* **ACTIVITY**: Copying rule for the data below: take the line containing "border-box; background: #f97316;" and every line after it to the end, exactly, and drop all pictures.

* **PROVIDED RECORDS**:
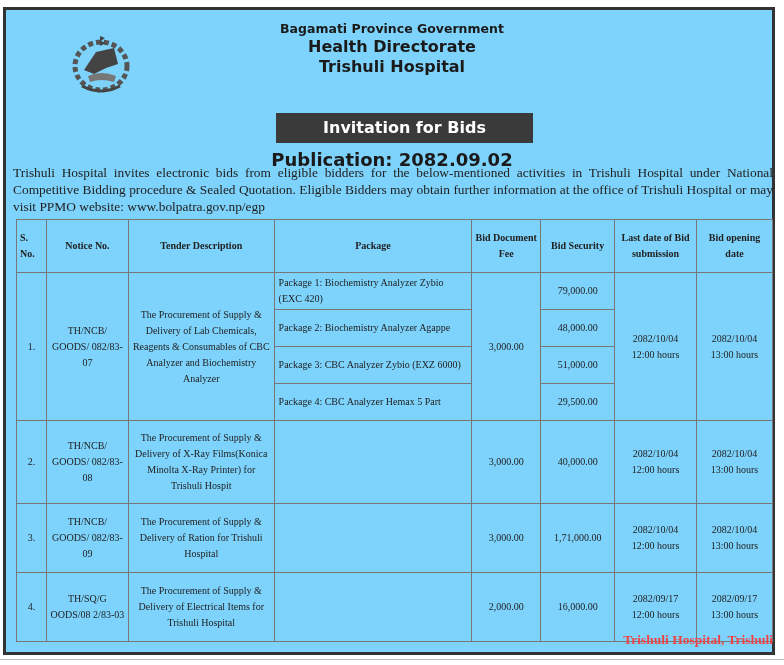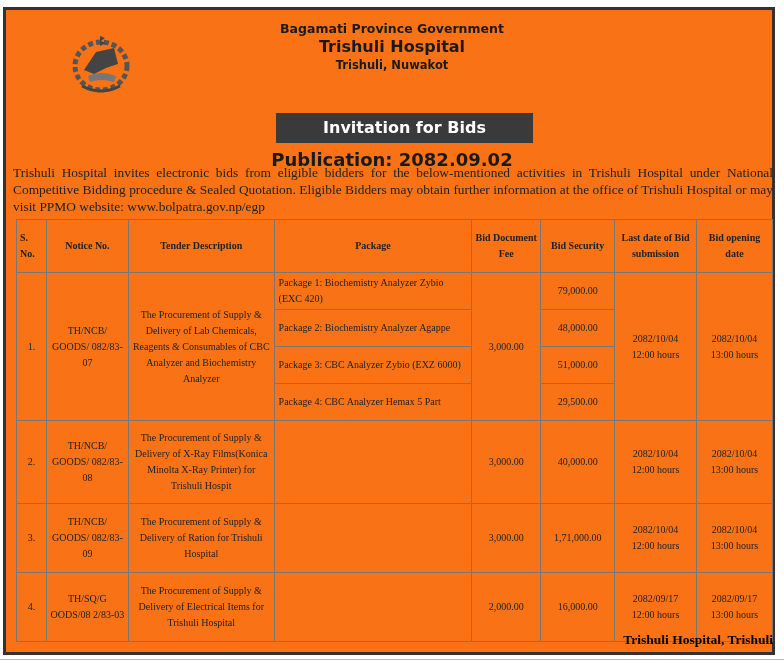--- a/index.html
+++ b/index.html
@@ -6,7 +6,7 @@
     body { width: 784px; height: 665px; position: relative; overflow: hidden; }
     .frame {
       position: absolute; left: 3px; top: 7px; width: 772px; height: 648px;
-      border: 3px solid #333333; box-sizing: border-box; background: #f97316;
+      border: 3px solid #333333; box-sizing: border-box; background: #7dd3fc;
     }
     .logo {
       position: absolute; left: 60px; top: 20px; width: 70px; height: 70px;

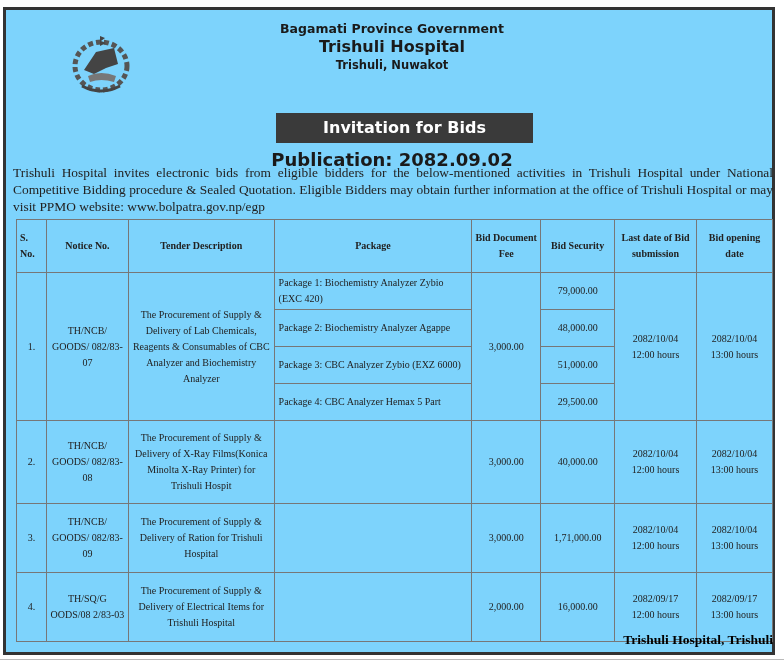--- a/index.html
+++ b/index.html
@@ -54,6 +54,7 @@
 
   <div class="header">
     <div class="h-line1">Bagamati Province Government</div>
+    <div class="h-line3">Health Directorate</div>
     <div class="h-line4">Trishuli Hospital</div>
     <div class="h-line5">Trishuli, Nuwakot</div>
   </div>

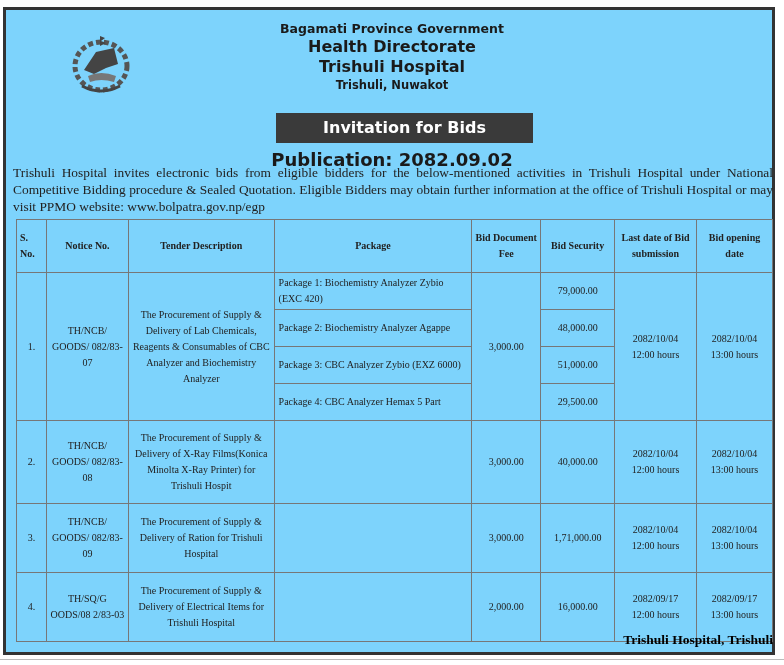--- a/index.html
+++ b/index.html
@@ -56,7 +56,6 @@
     <div class="h-line1">Bagamati Province Government</div>
     <div class="h-line3">Health Directorate</div>
     <div class="h-line4">Trishuli Hospital</div>
-    <div class="h-line5">Trishuli, Nuwakot</div>
   </div>
 
   <div class="banner">Invitation for Bids</div>

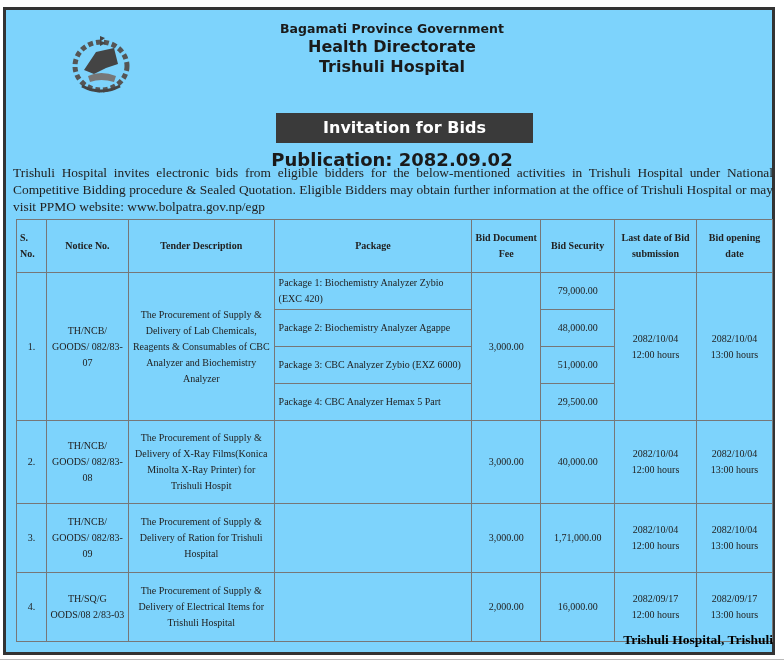--- a/index.html
+++ b/index.html
@@ -37,7 +37,7 @@
     table.bids th { font-weight: bold; height: 50px; }
     .pkg { text-align: left !important; padding-left: 4px !important; height: 34px; }
     .footer-sign { position: absolute; right: 11px; top: 632px;
-      font-family: "Liberation Serif", serif; font-weight: bold; font-size: 13.5px; color: #000000; }
+      font-family: "Liberation Serif", serif; font-weight: bold; font-size: 13.5px; color: #ef4444; }
     .bottom-rule { position: absolute; left: 0; top: 659px; width: 784px; height: 1px; background: #bbb; }
   </style>
 </head>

* **EXERCISE RESPONSE**:
-      border: 3px solid #333333; box-sizing: border-box; background: #f97316;
+      border: 3px solid #333333; box-sizing: border-box; background: #7dd3fc;
     }
     .logo {
       position: absolute; left: 60px; top: 20px; width: 70px; height: 70px;

--- a/index.html
+++ b/index.html
@@ -54,6 +54,7 @@
 
   <div class="header">
     <div class="h-line1">Bagamati Province Government</div>
+    <div class="h-line3">Health Directorate</div>
     <div class="h-line4">Trishuli Hospital</div>
     <div class="h-line5">Trishuli, Nuwakot</div>
   </div>

--- a/index.html
+++ b/index.html
@@ -56,7 +56,6 @@
     <div class="h-line1">Bagamati Province Government</div>
     <div class="h-line3">Health Directorate</div>
     <div class="h-line4">Trishuli Hospital</div>
-    <div class="h-line5">Trishuli, Nuwakot</div>
   </div>
 
   <div class="banner">Invitation for Bids</div>

--- a/index.html
+++ b/index.html
@@ -37,7 +37,7 @@
     table.bids th { font-weight: bold; height: 50px; }
     .pkg { text-align: left !important; padding-left: 4px !important; height: 34px; }
     .footer-sign { position: absolute; right: 11px; top: 632px;
-      font-family: "Liberation Serif", serif; font-weight: bold; font-size: 13.5px; color: #000000; }
+      font-family: "Liberation Serif", serif; font-weight: bold; font-size: 13.5px; color: #ef4444; }
     .bottom-rule { position: absolute; left: 0; top: 659px; width: 784px; height: 1px; background: #bbb; }
   </style>
 </head>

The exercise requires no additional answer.